Despite such beginnings, the roots of jurisprudence extend back to ancient times. Greek philosophers, notably Aristotle, had already engaged in deep reflections on the nature of law, leaving a legacy that continues to be a subject of study in contemporary jurisprudence.
1. What is Jurisprudence?
Jurisprudence is a discipline that seeks to understand and expound upon the very essence of law. Its primary purpose is to explore the fundamental concepts, purposes, and principles underlying the law. In modern times, the jurisprudence has become an integral part of legal studies globally, standing alongside other legal theories in law school curricula.
The role of jurisprudence can be multifaceted. It encompasses various tasks, including: (1) defining law and elucidating the principles that constitute the juridical science; (2) offering a distinct methodology for the juridical science; (3) examining law through a sociological view; (4) introducing and clarifying concepts of law; and (5) suggesting legal policies from a ‘de lege ferenda’ perspective (‘de lege ferenda,’ a Latin term, refers to the concept of law as it should be or could be in the future, often used in contrast to ‘de lege lata,’ which means the existing law).
To fully appreciate jurisprudence, it is crucial to delineate its scope and distinguish it from related fields such as philosophy, juridical science, sociology of law and political philosophy. Although there are intersections, each field has its unique focal point.
A key debate in the legal academic community is whether the general theory of law, which aims to define the concept of law and its basic notions, should be considered a part of the jurisprudence. Some scholars argue that the general theory of law falls under the juridical science due to its focus on defining and connecting general concepts of law. Others, however, contend that the general theory of law and the jurisprudence are distinct, because the former goes beyond the mere definition of general concepts to critically analyze legal doctrines and their evolution in response to changes in positive law.
2. ‘Quid jus?’ và‘Quid juris?’
A central inquiry in jurisprudence is encapsulated by two questions posed by Immanuel Kant, another towering figure in German philosophy, in his work “The Metaphysical Elements of Justice.” Those questions are “Quid jus?” (What is law?) and “Quid juris?” (What is of law?).
The first question, “Quid jus?”, invites a broad examination of law as a concept, provoking thoughts on the nature of justice and injustice. In contrast, “Quid juris?” delves into the practicalities of law, focusing on its manifestation as a set of legal rules in reality, i.e. positive law. Kant argued that the juridical science might not provide a definitive answer to “Quid jus?”, but it could address “Quid juris?”.
This distinction underscores a fundamental point: while the juridical science deal with the study and application of law, the jurisprudence defines what law is in its universal concept. A definition of law lies outside the purview of specialized branches of law, but remains a cornerstone of jurisprudence.
Historically, societies always have positive law — sets of enforceable legal rules and institutions designed to guide social conduct. These systems, varying across time and cultures, are the study focus of the juridical science. Juridical science is broadly categorized into public law and private law, each further subdivided into specialized subjects. For instance, public law includes areas like international law and constitutional law, while private law covers fields such as civil law and commercial law.

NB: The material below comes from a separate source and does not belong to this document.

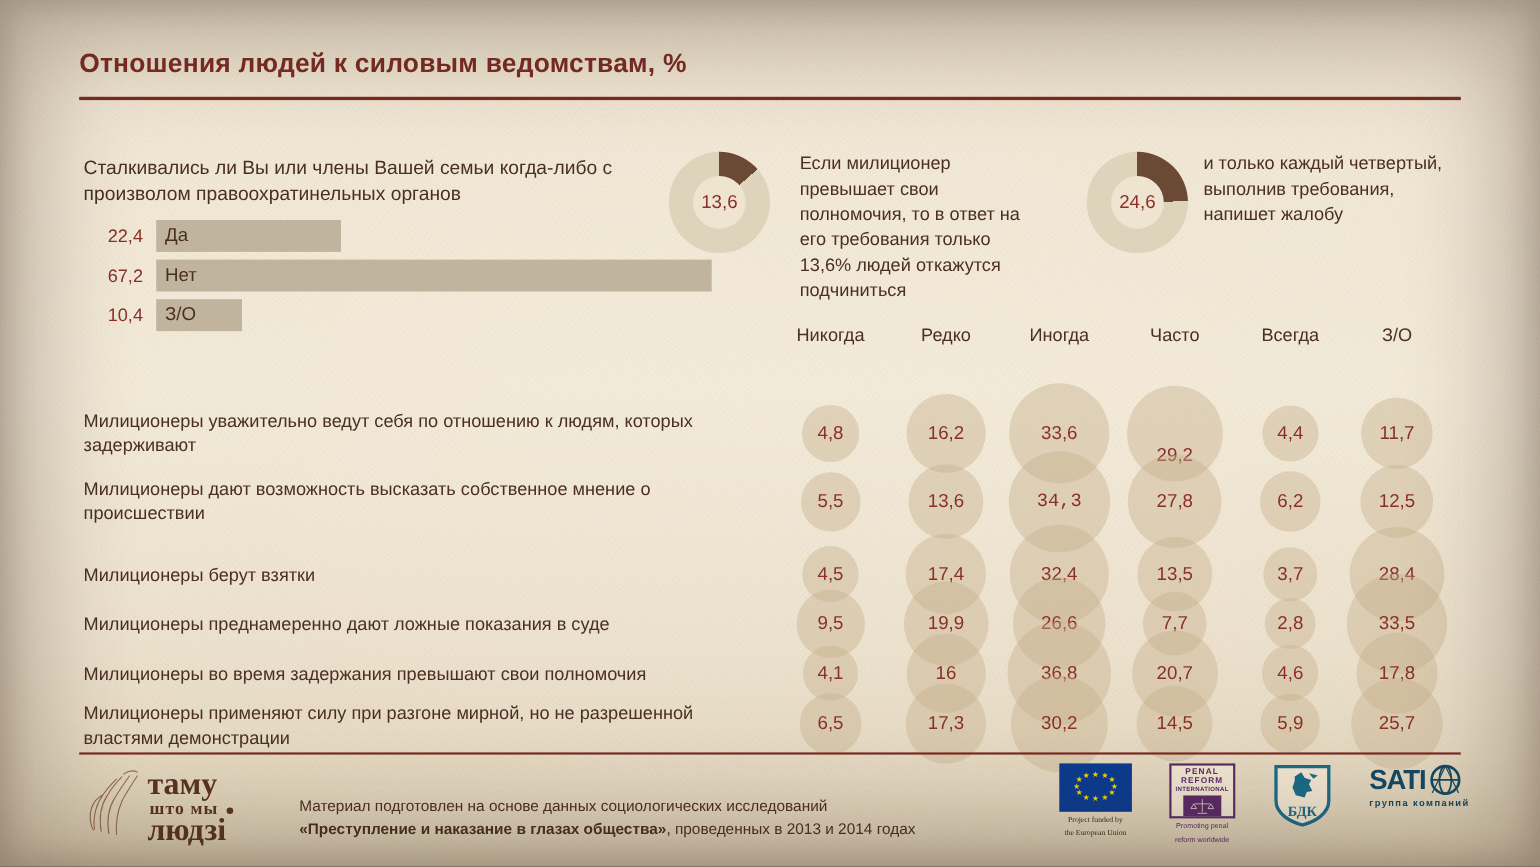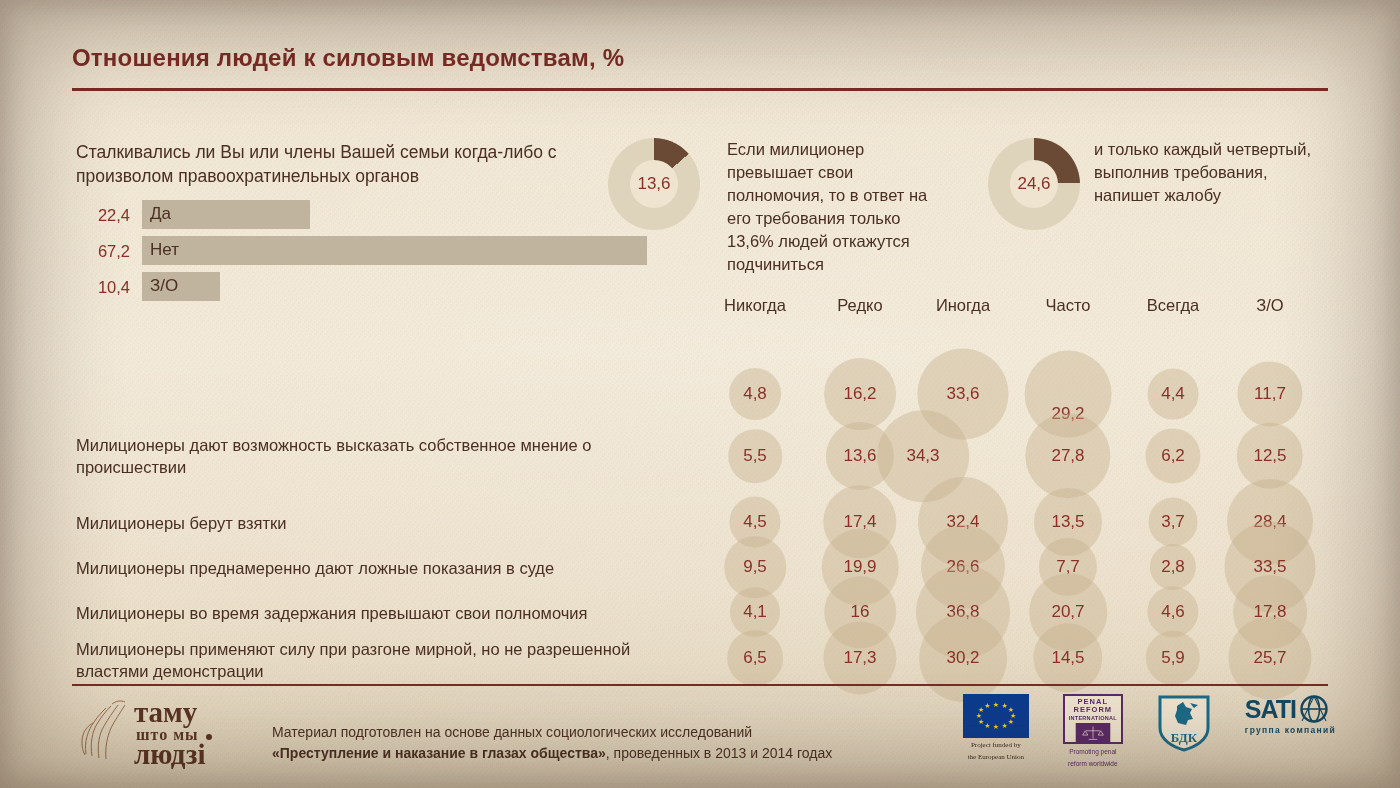"Милиционеры уважительно ведут себя по" div.row-label { html: none -> <div>Милиционеры уважительно ведут себя по отношению к людям, которых задерживают</div> }
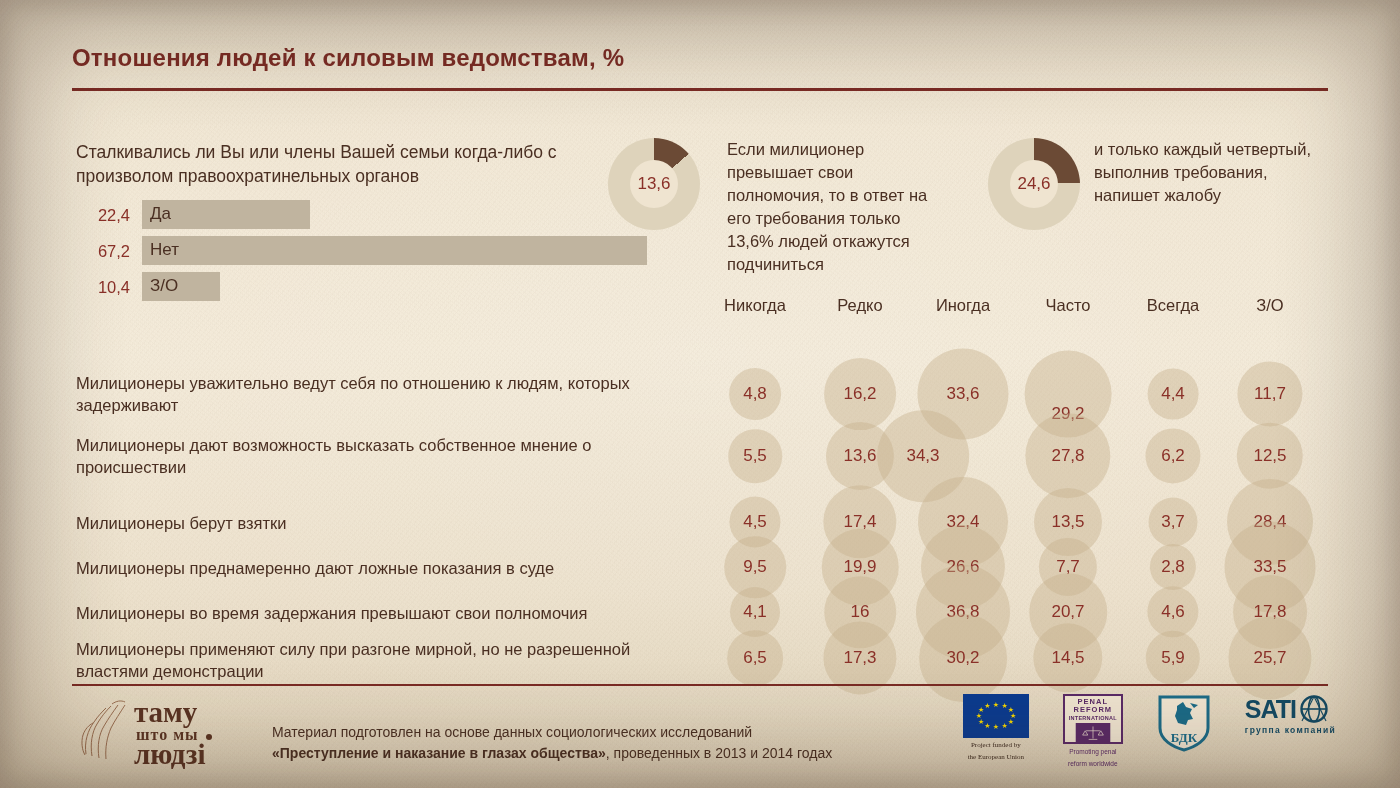"34,3" div.cell { font-family: none -> Liberation Mono, monospace; left: 851px -> 891px }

Kant further explores this dichotomy in his essay “The Conflict of the Faculties”, where he distinguishes the roles of the jurist and the philosopher. He suggests that the jurist is primarily concerned with the study and application of positive law. In contrast, the philosopher’s realm includes probing the essence of justice itself.
Jurisprudence’s domain extends beyond the practical application of law, which is the primary concern of the juridical science. Jurisprudence delves into the broader, more abstract notions of what law is and should be.
In summary, jurisprudence transcends the practicalities of legal doctrines and positive law. It engages in a deeper, more critical exploration of the law, its underlying principles, and its potential future developments, thus contributing significantly to the broader discourse on legal theory and practice.